Die VBZ kennt das Problem und hat an den Brennpunkten Bellevue und Hauptbahnhof zu den Stosszeiten Kundenberater im Einsatz. «Diese sorgen dafür, dass der Fahrgastwechsel beschleunigt wird», sagt VBZ-Sprecherin Daniela Tobler.

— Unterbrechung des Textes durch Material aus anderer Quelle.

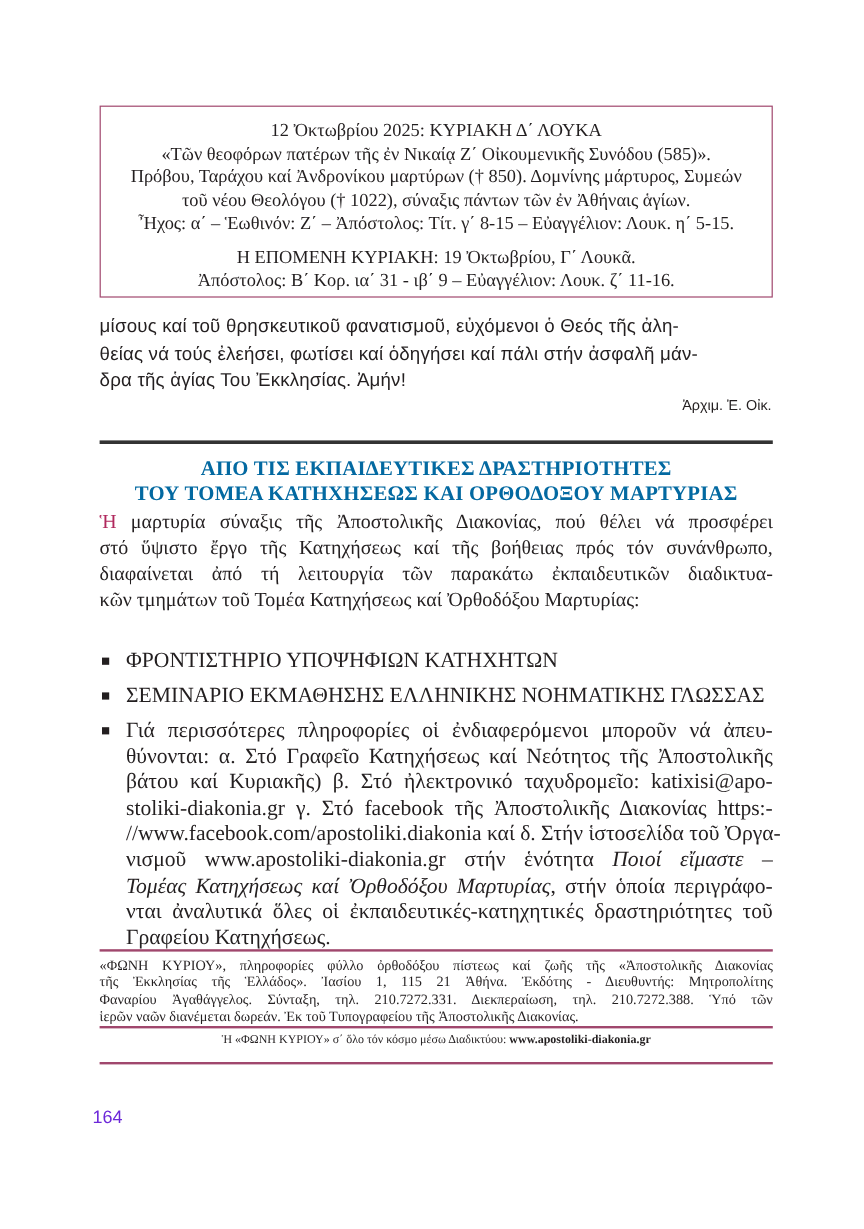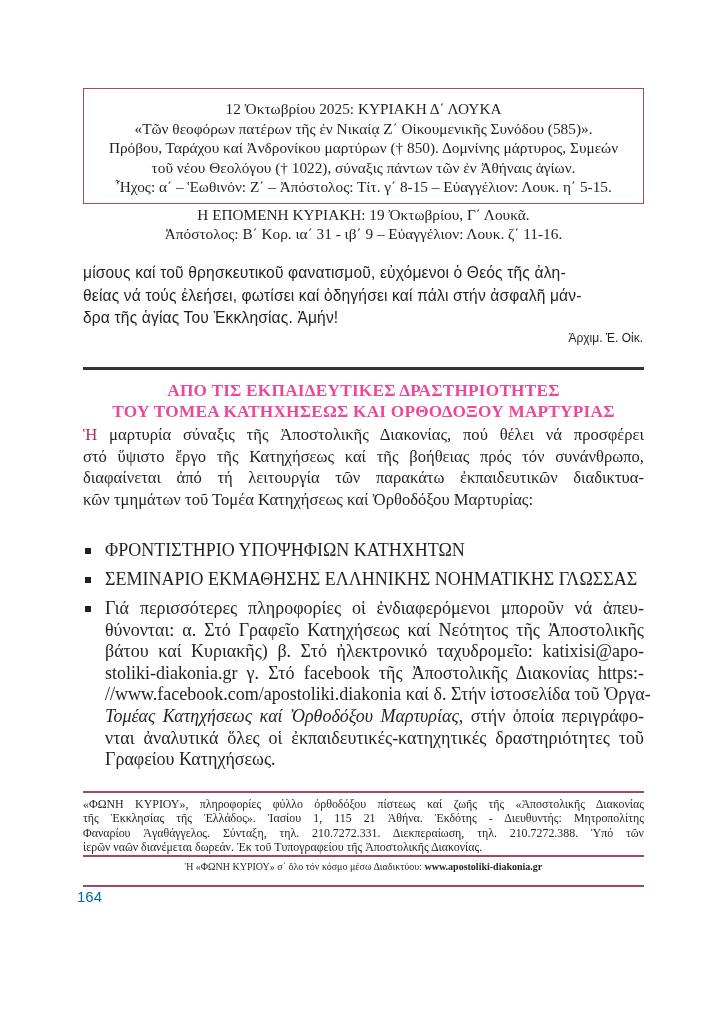"12 Ὀκτωβρίου 2025: ΚΥΡΙΑΚΗ Δ΄" .calendar-box { height: 116px -> 160px }
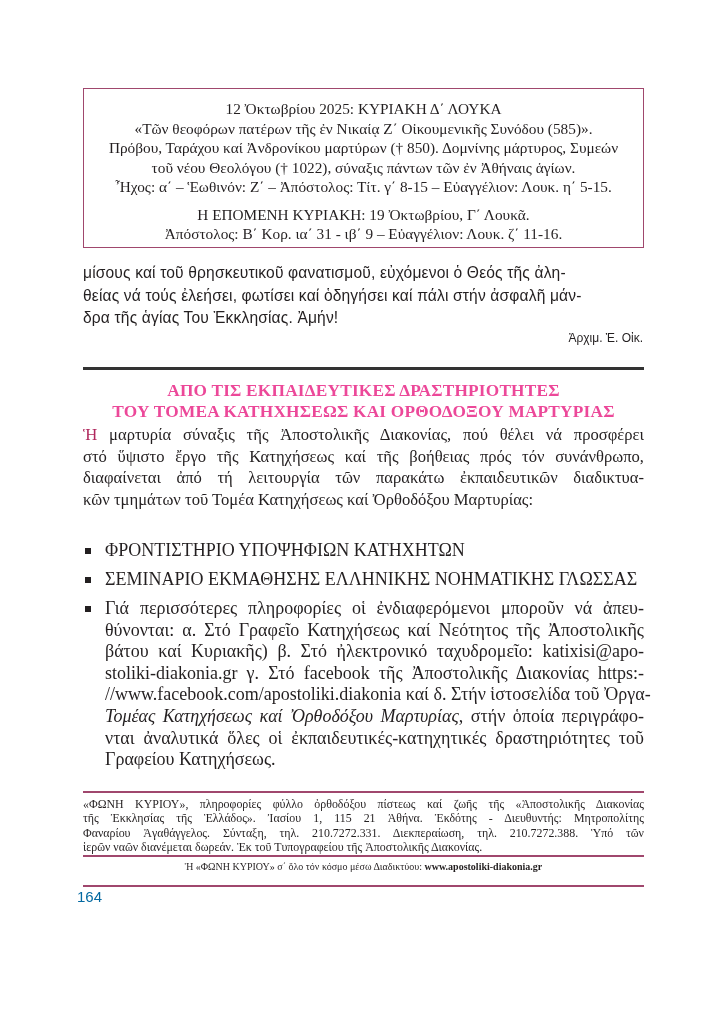"ΑΠΟ ΤΙΣ ΕΚΠΑΙΔΕΥΤΙΚΕΣ ΔΡΑΣΤΗΡΙΟΤΗΤΕΣ" .section-title { color: #ec4899 -> #0369a1 }
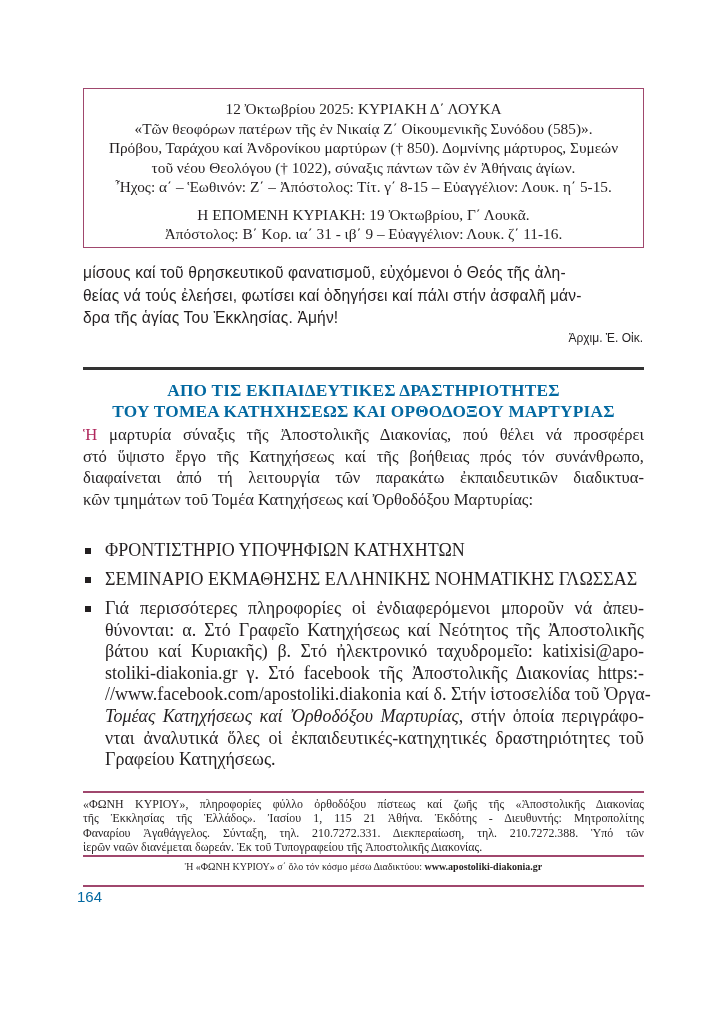"νισμοῦ www.apostoliki-diakonia.gr στήν" div.line { html: none -> <div><span>νισμοῦ www.apostoliki-diakonia.gr στήν ἑνότητα </span><i>Ποιοί εἴμαστε –</i></div> }
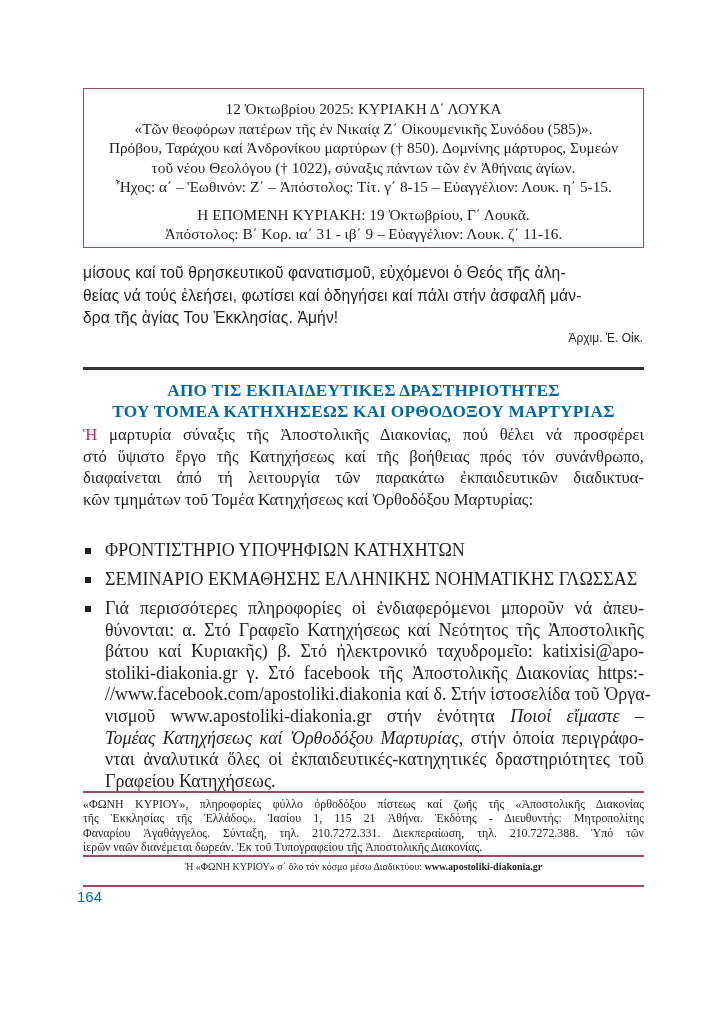"164" .page-number { color: #0369a1 -> #6d28d9; top: 888px -> 923px }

So auch heute Morgen am Bellevue: Schon als das 5er-Tram in Richtung Uni einfährt, hat es fast keinen Platz mehr. Doch an der Haltestelle warten noch Dutzende Studenten auf Einlass. Der VBZ-Kundenberater wartet geduldig, bis das Tram gerammelt voll ist, zupft noch einen überzähligen Schüler am Pulli wieder aus dem Tram und versperrt die Tür. Viele Wartende finden erst im nächsten oder übernächsten Tram Platz.
«Wir beobachten das ÖV-Netz laufend», sagt Tobler. Wo möglich, passe man den Fahrplan entsprechend an.